The report is a welcome improvement on the War Powers Resolution. But I do not expect that it will have any meaningful impact on the balance of war powers between the president and Congress. It does mandate regular reporting on active troop deployments, and creates a clear mechanism for doing so, and that is a good thing. But, even while rejecting the War Powers Resolution, presidents have tended to regularly report to Congress, so not much will change there either. Still, the War Powers Resolution is a terrible piece of legislation, and deserves to be put to rest. Whether this proposed legislation can and will pass is a question to which I do not know the answer. It definitely seems to reduce the power of Congress (although only hypothetically, as Congress has never even really tried to enforce the WPR), so it should be an interesting debate.

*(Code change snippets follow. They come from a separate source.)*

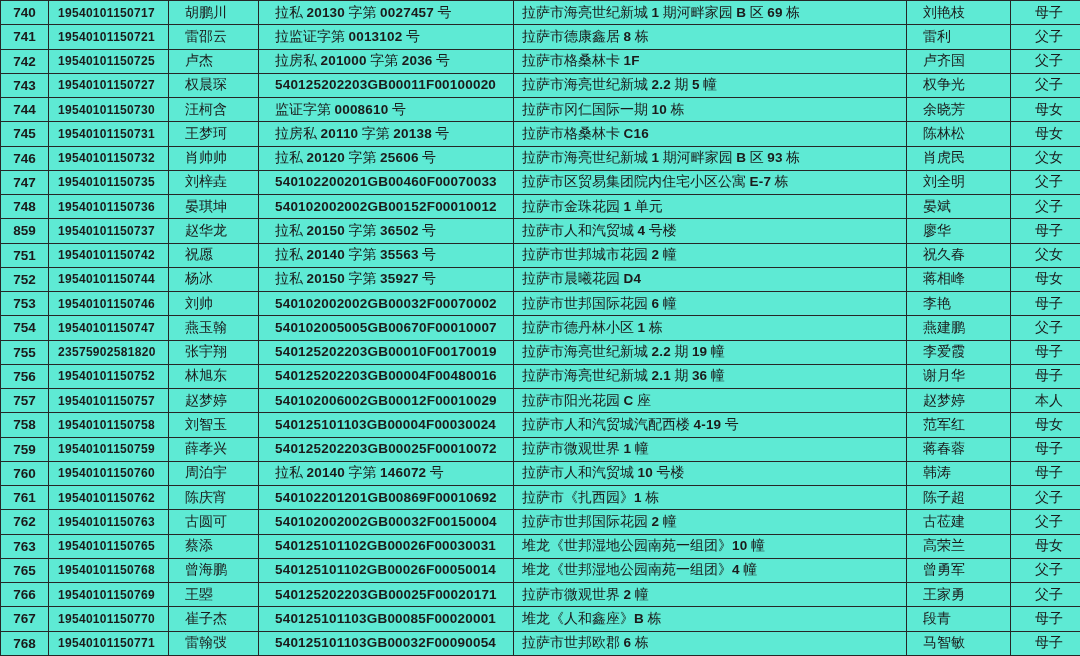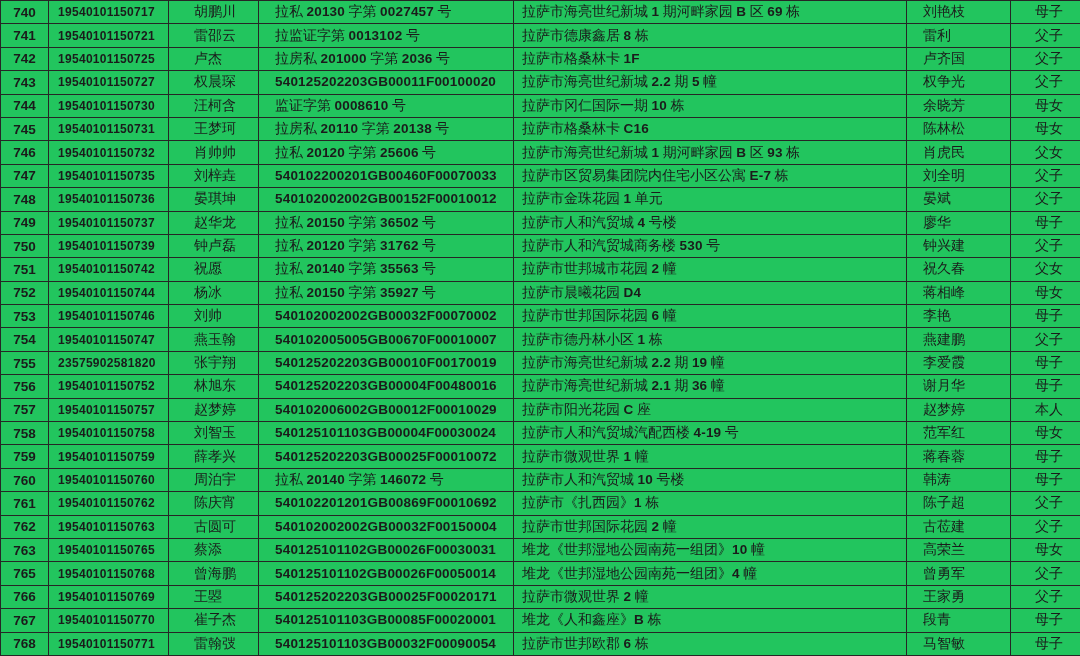"740" table { background: #22c55e -> #5eead4 }
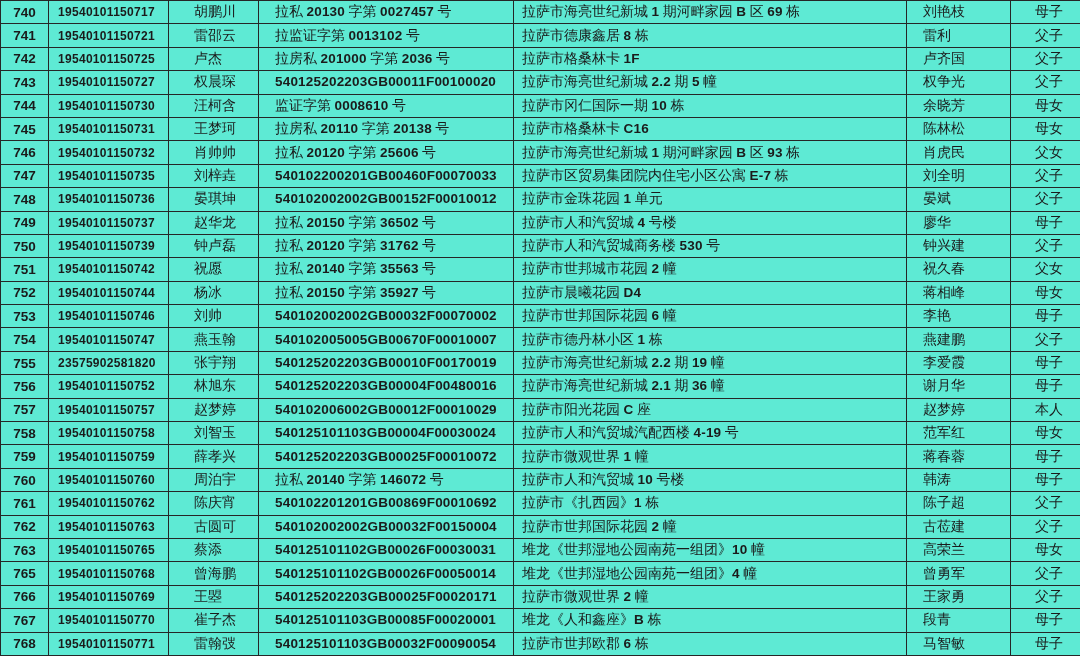"胡鹏川" td.c-name { padding-left: 25px -> 16px }
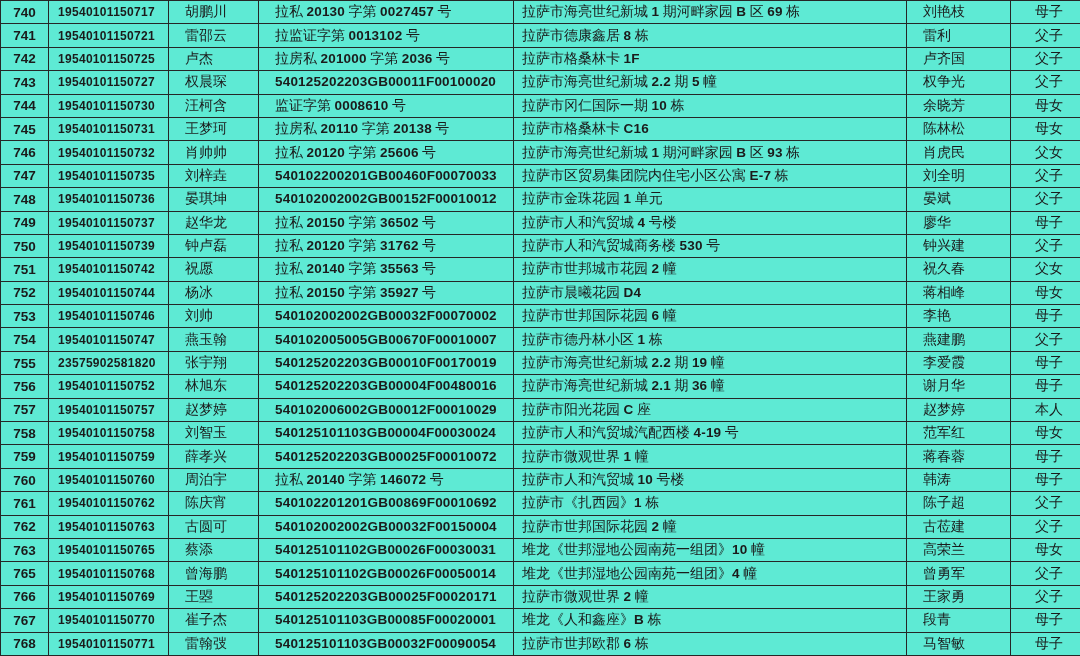"749" td.c-seq { text: 749 -> 859 }
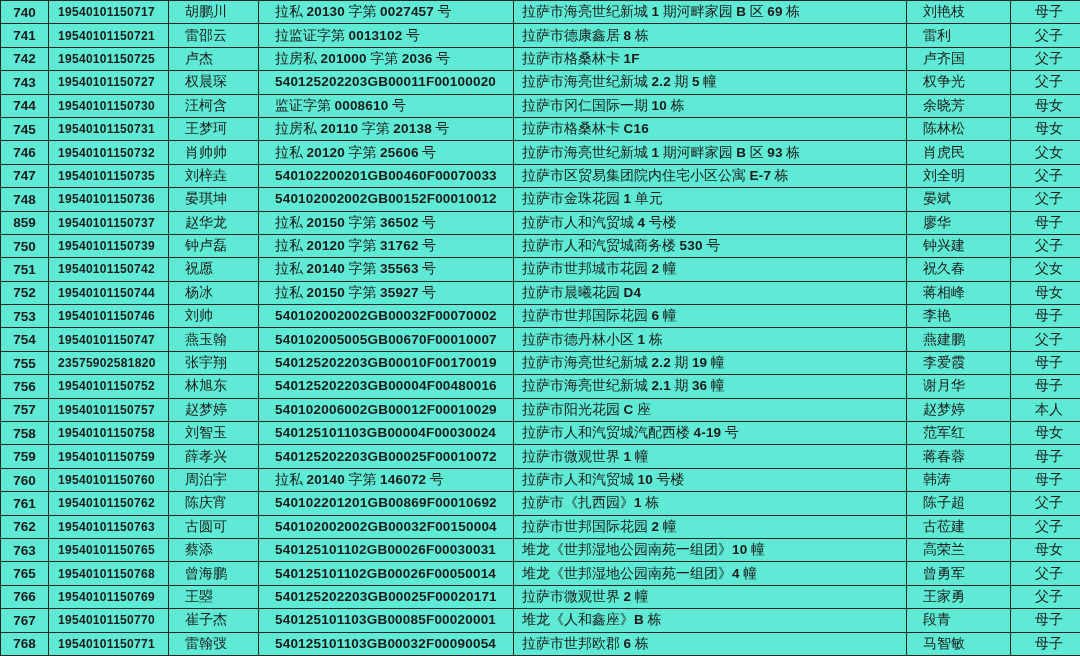"750" tr { html: <tr> <td>750</td> <td>19540101150739</td> <td>钟卢磊</td> <td>拉私 <span>20120</span> 字第 <span>31762</span> 号</td> <td>拉萨市人和汽贸城商务楼 <span>530</span> 号</td> <td>钟兴建</td> <td>父子</td> </tr> -> none }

UPDATE: I'm currently teaching US Foreign Policy in summer school, and as we talked about war powers yesterday, we considered the Commission's report today. It occurred to me that there's another reason this proposal might be not-so-good from the perspective of desiring a strong congressional role. Forcing a vote on approving the deployment of force at the 30 day mark may make it more likely that Congress will fail to stand up to the president. It's exceedingly hard for Congress to go on record as opposing the use of force by the president. After all, no one wants to be seen as soft on ____ (Insert communism, terrorism, or whatever bogeyman is popular); furthermore, congressmen don't want to be blamed for whatever happens, especially if they force the troops to come home. So, at the 30 day mark, when the conflict is still relatively fresh, there may be bureaucratic inertia that favors the president and renders any dissent impotent.